[Opening Material for the task section]
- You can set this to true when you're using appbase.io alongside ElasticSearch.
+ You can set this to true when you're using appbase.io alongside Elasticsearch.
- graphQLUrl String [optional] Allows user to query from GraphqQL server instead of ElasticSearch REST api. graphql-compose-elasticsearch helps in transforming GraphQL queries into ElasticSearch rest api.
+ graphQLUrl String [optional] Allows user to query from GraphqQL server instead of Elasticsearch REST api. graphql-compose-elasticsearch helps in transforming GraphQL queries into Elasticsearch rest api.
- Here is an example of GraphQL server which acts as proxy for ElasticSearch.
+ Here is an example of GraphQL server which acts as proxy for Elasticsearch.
[Closing Material for the task section]
[Opening Material for the task section]
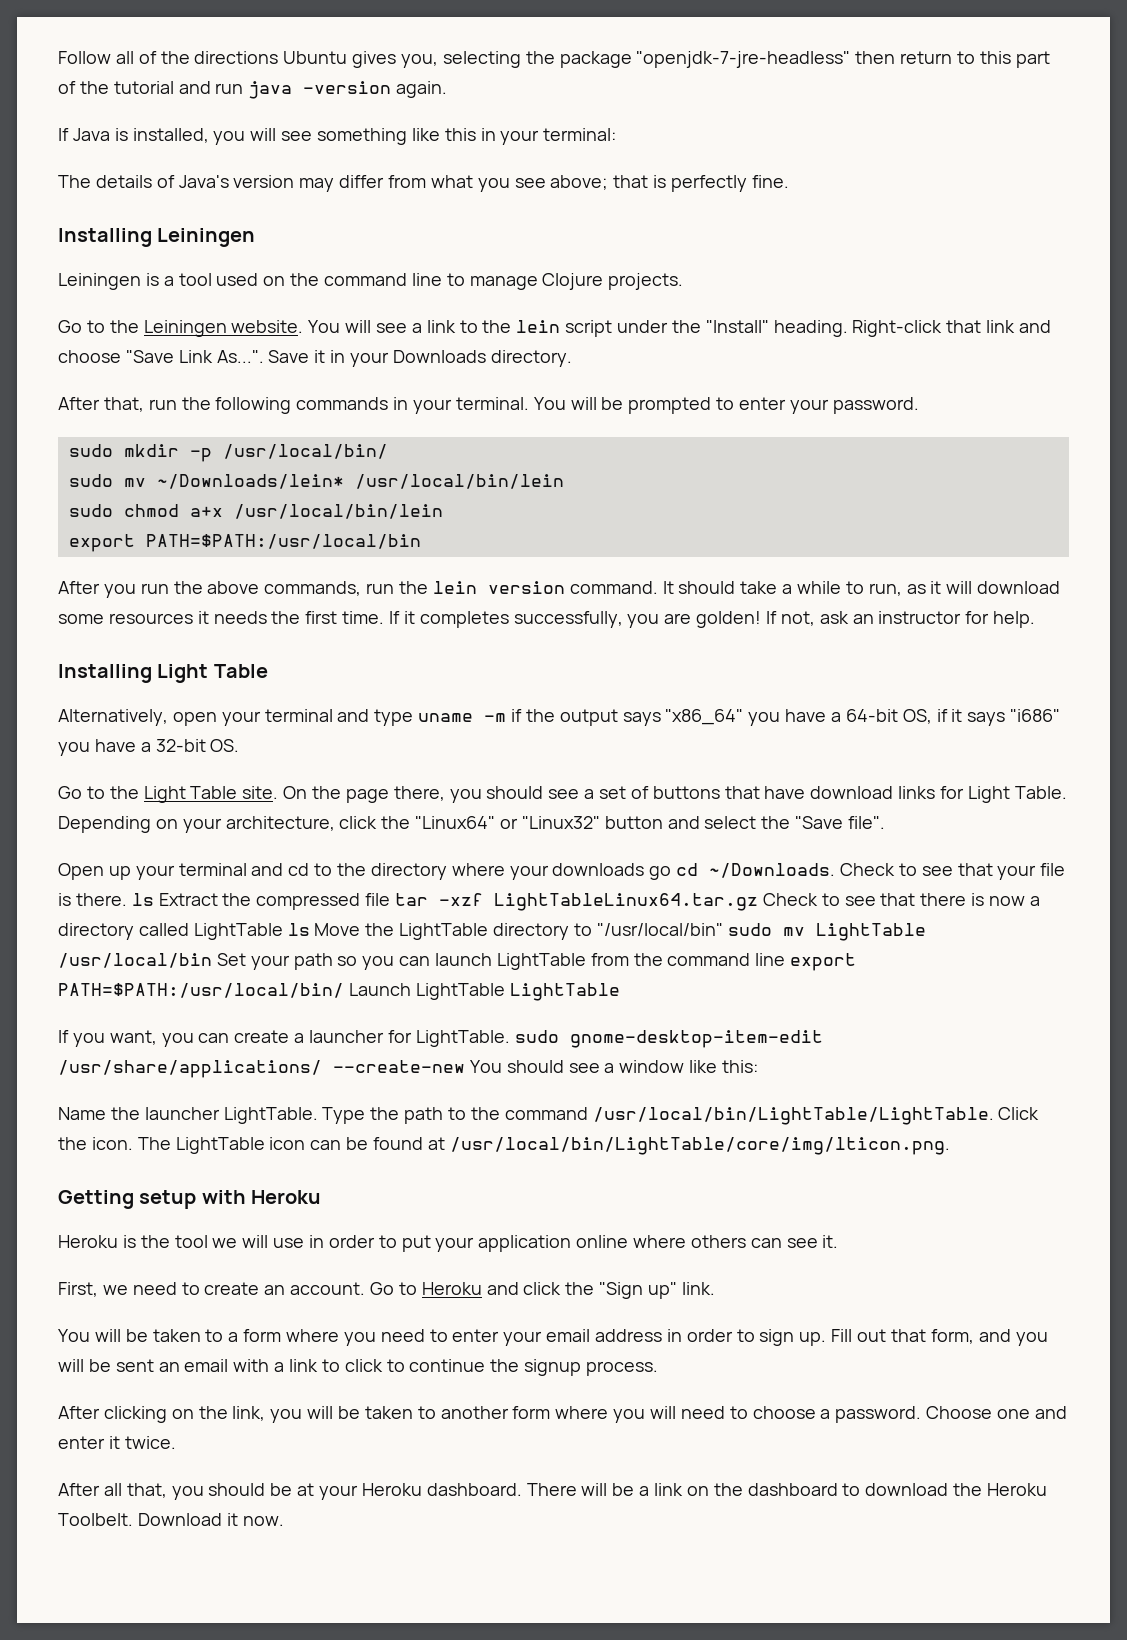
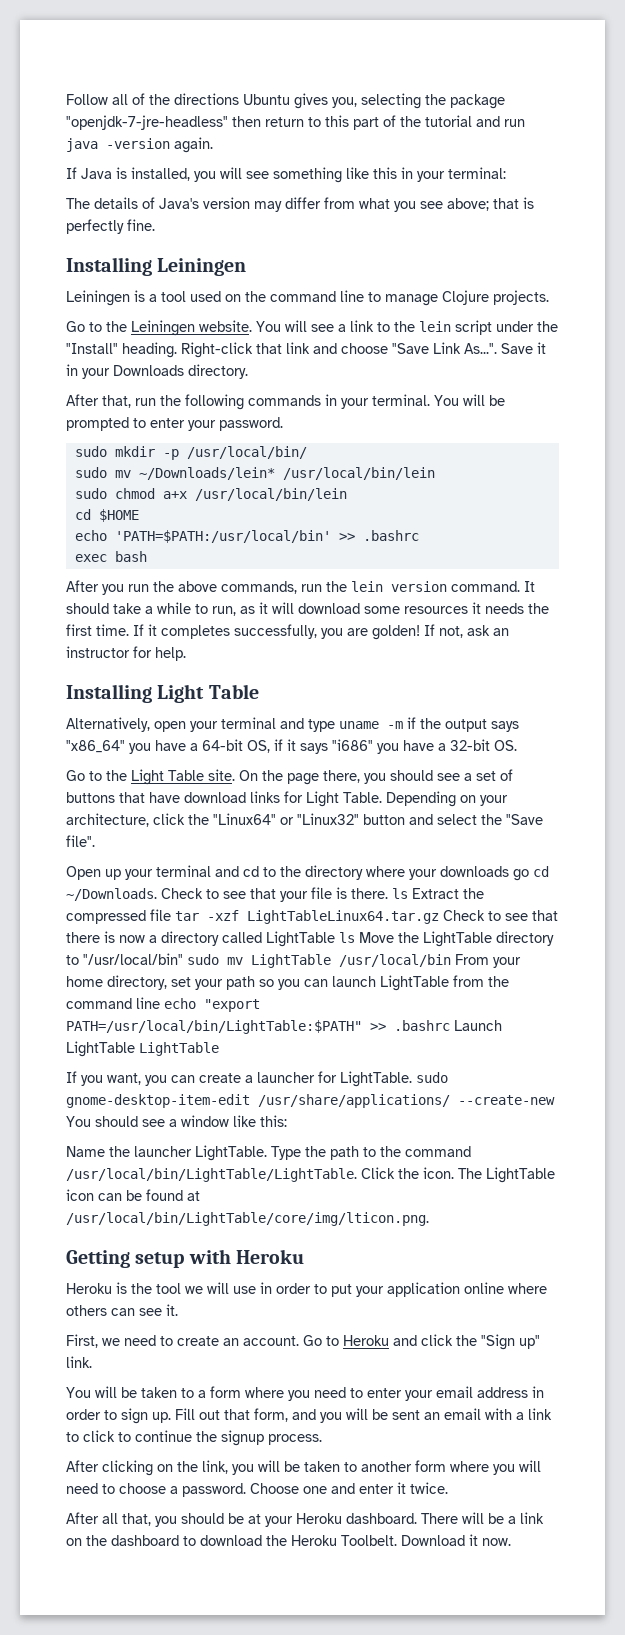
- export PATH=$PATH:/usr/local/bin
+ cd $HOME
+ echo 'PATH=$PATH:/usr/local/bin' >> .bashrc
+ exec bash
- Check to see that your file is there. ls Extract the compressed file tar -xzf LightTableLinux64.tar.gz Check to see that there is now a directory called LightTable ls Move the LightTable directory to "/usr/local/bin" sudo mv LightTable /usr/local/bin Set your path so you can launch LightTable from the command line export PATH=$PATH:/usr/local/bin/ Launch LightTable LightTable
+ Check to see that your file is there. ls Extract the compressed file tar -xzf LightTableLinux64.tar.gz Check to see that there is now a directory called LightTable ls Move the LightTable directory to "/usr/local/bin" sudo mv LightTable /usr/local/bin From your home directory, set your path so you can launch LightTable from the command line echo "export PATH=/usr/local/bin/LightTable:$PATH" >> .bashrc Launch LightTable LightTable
[Closing Material for the task section]
● Exercise requirements
Across the data, tally the lines containing "user" and give back the number alone.

● Solution
2